CEL-SCI Doubles Down on its Lead Drug Multikine


CEL-SCI The new era for CEL-SCI is here are it doubles down on a new approach for head and neck cancer

CEL-SCI (NYSE AMERICAN: CVM) believes Multikine could revolutionize the treatment of head and neck cancer. From early research conducted at the prestigious Max Plank Institute in Germany in the 1970s to a phase 3 clinical trial that lasted more than 10 years, and a lawsuit against a multi-billion-dollar company they won along the way — most CEOs would have given up.  Not CEL-SCI CEO Geert Kersten.  “Despite the formidable headwinds we’ve encountered over the years, we forge ahead in hopes to deliver a much-needed alternative for patients and their loved ones battling head and neck cancer,” says Mr. Kersten.  “Based on the recent unblinding of our landmark Phase 3 trial, we have increased our commitment and investment to ensure the commercialization of Multikine.”

CEL-SCI’s founder, Maximilian de Clara, believed that the immune system played a pivotal role in fighting cancer.  Considering that most new oncology therapies these days fall into the “immunotherapy” category, it seems that Mr. deClara’s belief has been validated. His investment in early research ultimately led to the discovery of Multikine.  Multikine is a copy of the substances that regulate a healthy person’s immune system every day.  Simply stated Multikine is believed to be more effective and less toxic than other head and neck cancer (HNC) therapies.

Head and neck cancer is a disease of extremely high unmet medical need.  It has been more than 50 years since a new treatment option for newly diagnosed HNC has been commercialized.  Approximately 890,000 new cases of HNC are diagnosed each year globally, of which approximately 65,000 are in the U.S. and 105,000 in Europe.

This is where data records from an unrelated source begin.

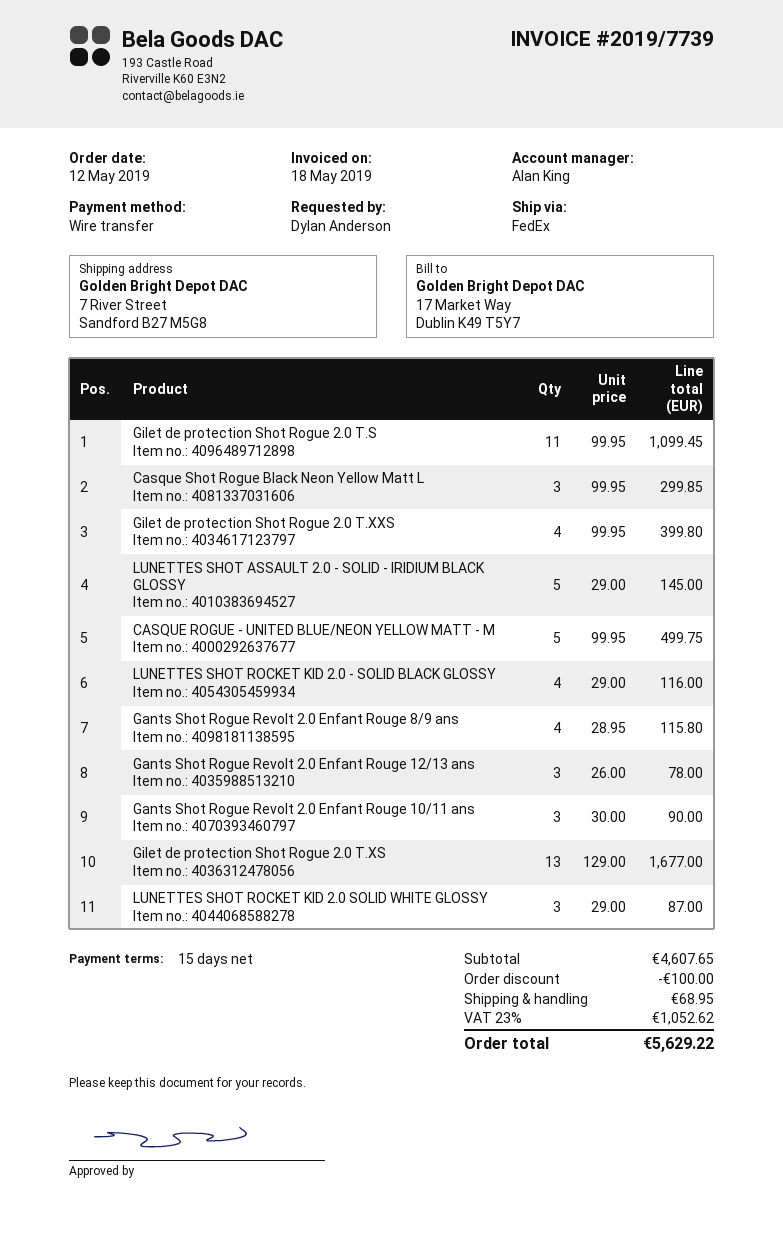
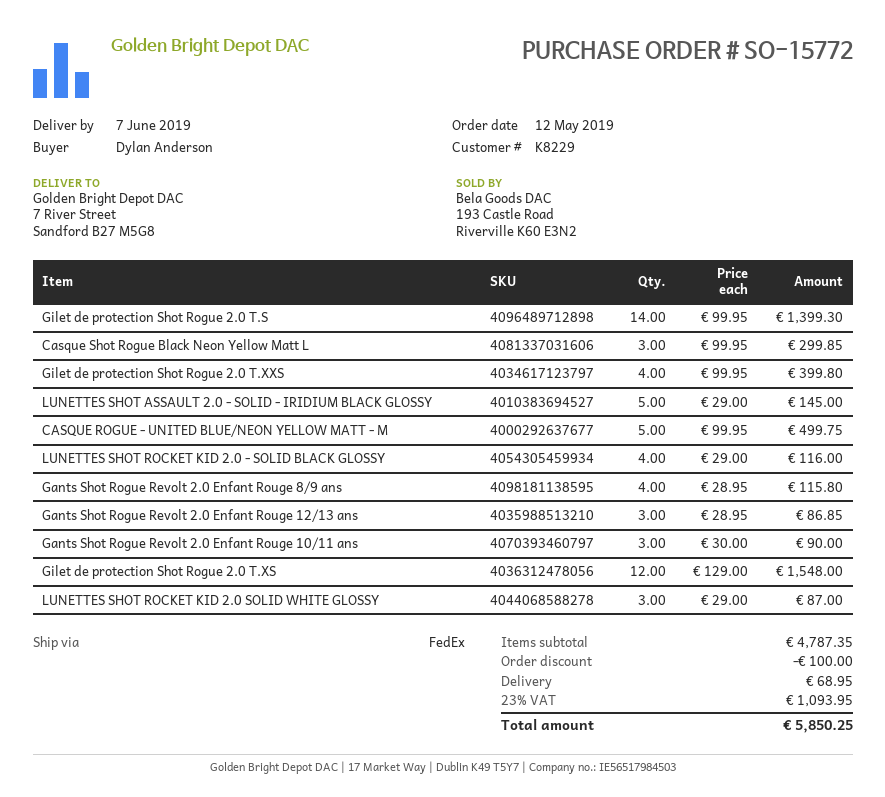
Gilet de protection Shot Rogue 2.0 T.S: 11 x 99.95 = 1099.45 -> 14 x 99.95 = 1399.30
Gants Shot Rogue Revolt 2.0 Enfant Rouge 12/13 ans: 3 x 26.00 = 78.00 -> 3 x 28.95 = 86.85
Gilet de protection Shot Rogue 2.0 T.XS: 13 x 129.00 = 1677.00 -> 12 x 129.00 = 1548.00
subtotal: 4607.65 -> 4787.35
tax: 23% = 1052.62 -> 23% = 1093.95
total: 5629.22 -> 5850.25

These grim statistics set the stage for CEL-SCI’s Phase 3 clinical trial with Multikine.  This is the largest study in the world for these HNC patients and was launched in early 2011 and was fully enrolled with 928 patients in September 2016. The study treated newly diagnosed patients with advanced primary squamous cell carcinoma of the head and neck with Multikine first, BEFORE they received surgery and radiotherapy or surgery plus concurrent radiotherapy and chemotherapy (the current standard of care for these patients). This approach is unique. Most other cancer immunotherapies are administered only after conventional therapies have been tried and/or failed.  The idea is to conquer cancer at the beginning when patients still have the best chance of success.

To prove an overall survival benefit, the study required CEL-SCI to wait until at least 298 (deaths) events had occurred among the two main comparator groups. This study milestone occurred in late April 2020 and the database lock occurred in December 2020. The final results of the study were announced in June 2021.

The study produced a statistically significant 14.1% 5-year survival benefit in patients receiving surgery plus radiotherapy, representing 40% of the study population and an estimated 211,000 patients annually. Data from the successful treatment arm should be acceptable in seeking FDA approval. To be clear: the study showed excellent 5-year survival data with no safety issues for patients who the physicians selected to receive surgery and radiation.  When the physicians elected to add chemotherapy, the chemotherapy killed the immune response from Multikine.  There was no other way to conduct the study because the standard of care treatment includes chemotherapy for many patients.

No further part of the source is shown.